The standard critical error handler installed by this function returns the FAIL condition for any critical error which occurs within the TSR if the DOS version is 3.1 or later and returns IGNORE when using versions of DOS prior to 3.1.

The divide-by-zero handler is installed whenever the TSR is activated via an entry point. When a divide overflow error occurs, the divide-by-zero handler immediately restores the stack and program execution to the state which was active when the TSR was last entered. This continues foreground program execution as if the entry point had returned normally.

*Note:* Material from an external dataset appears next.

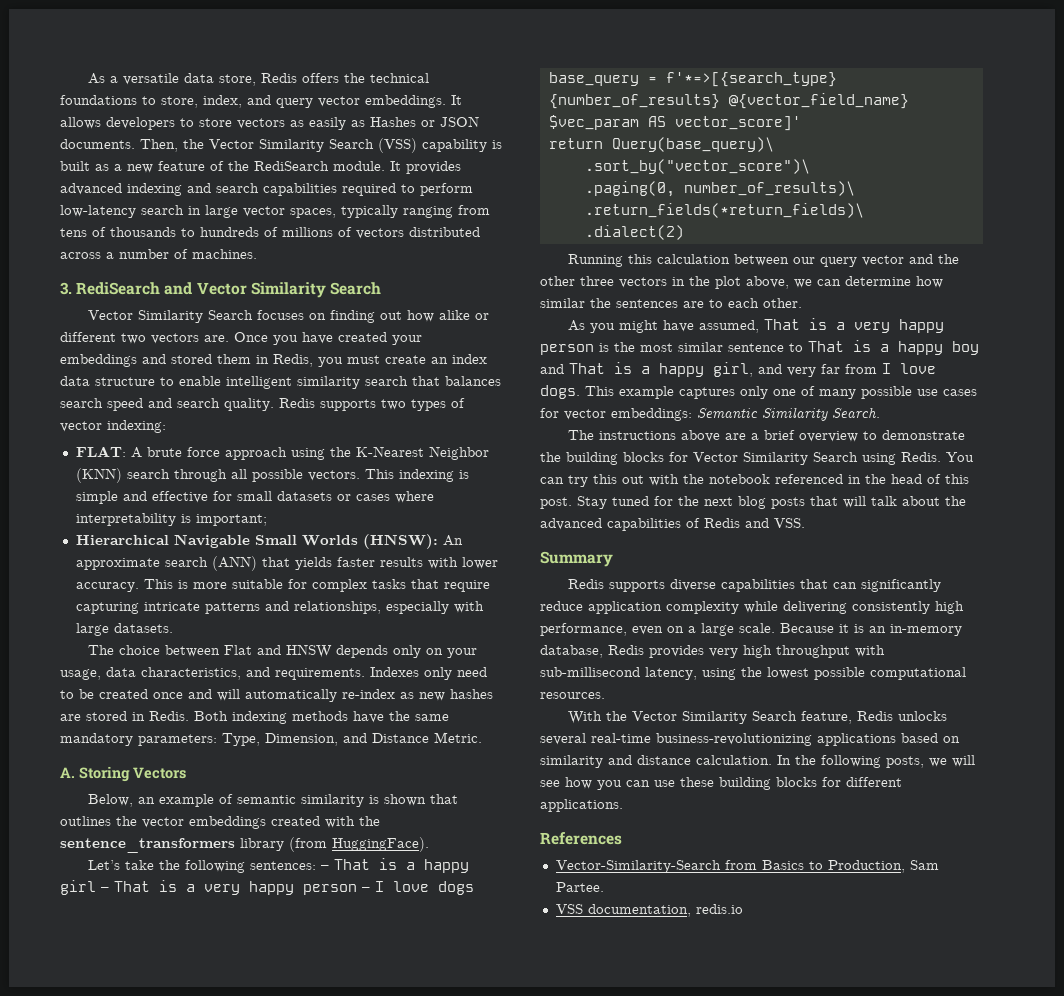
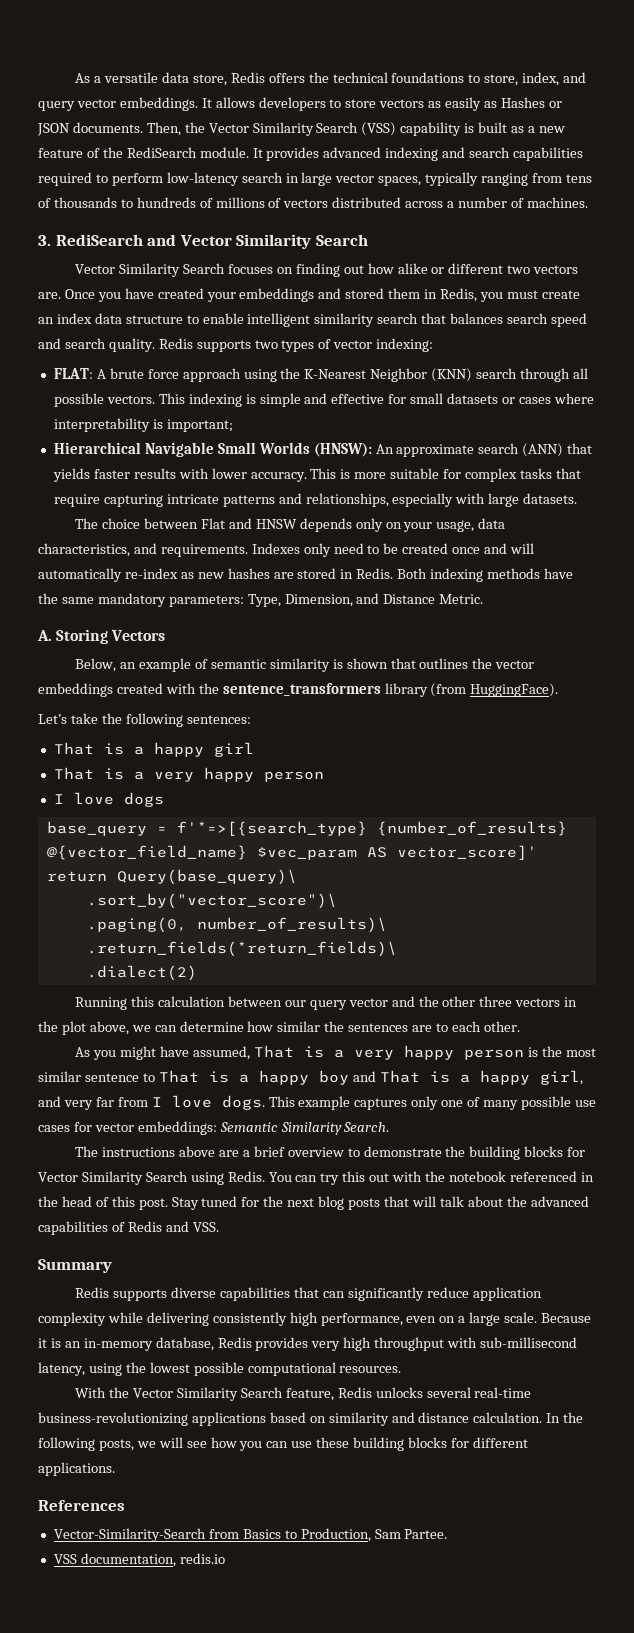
- Let’s take the following sentences: – That is a happy girl – That is a very happy person – I love dogs
+ Let’s take the following sentences:
+ That is a happy girl
+ That is a very happy person
+ I love dogs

_tsr_initc may be called instead of _tsr_init. _tsr_initc installs a more flexible and reliable critical error manager and allows a custom divide-by-zero cleanup routine to be specified.

C/C++ Example
	{
	   _tsr_init ();
	}

Inline Assembly Example
	#include <inline.h>
	{
	      tsr_init ();
	}

Source file _TDINIT.ASM ASM equiv TSR_INIT
See also
_tsr_emsinit, _tsr_init

_tsr_initc


Descrip
Initializes the TSR system, allowing custom critical error and divide-by-zero cleanup routines to be specified.

Syntax
#include <tsr.h>
void _tsr_initc(char (near/far *cefunc)(char error, char func_num, char err_inf, char drive, void far * far *device), void (near/far *zfunc)(void));

Returns
None

Notes
This function initializes the TSR system by locating DOS variables, initializing TSR system variables, and determining the type of keyboard installed. This function also initializes the TSR to use the critical error manager and the standard divide-by-zero handler with cefunc specified as the critical error recovery routine and zfunc specified as the custom divide-by-zero cleanup routine.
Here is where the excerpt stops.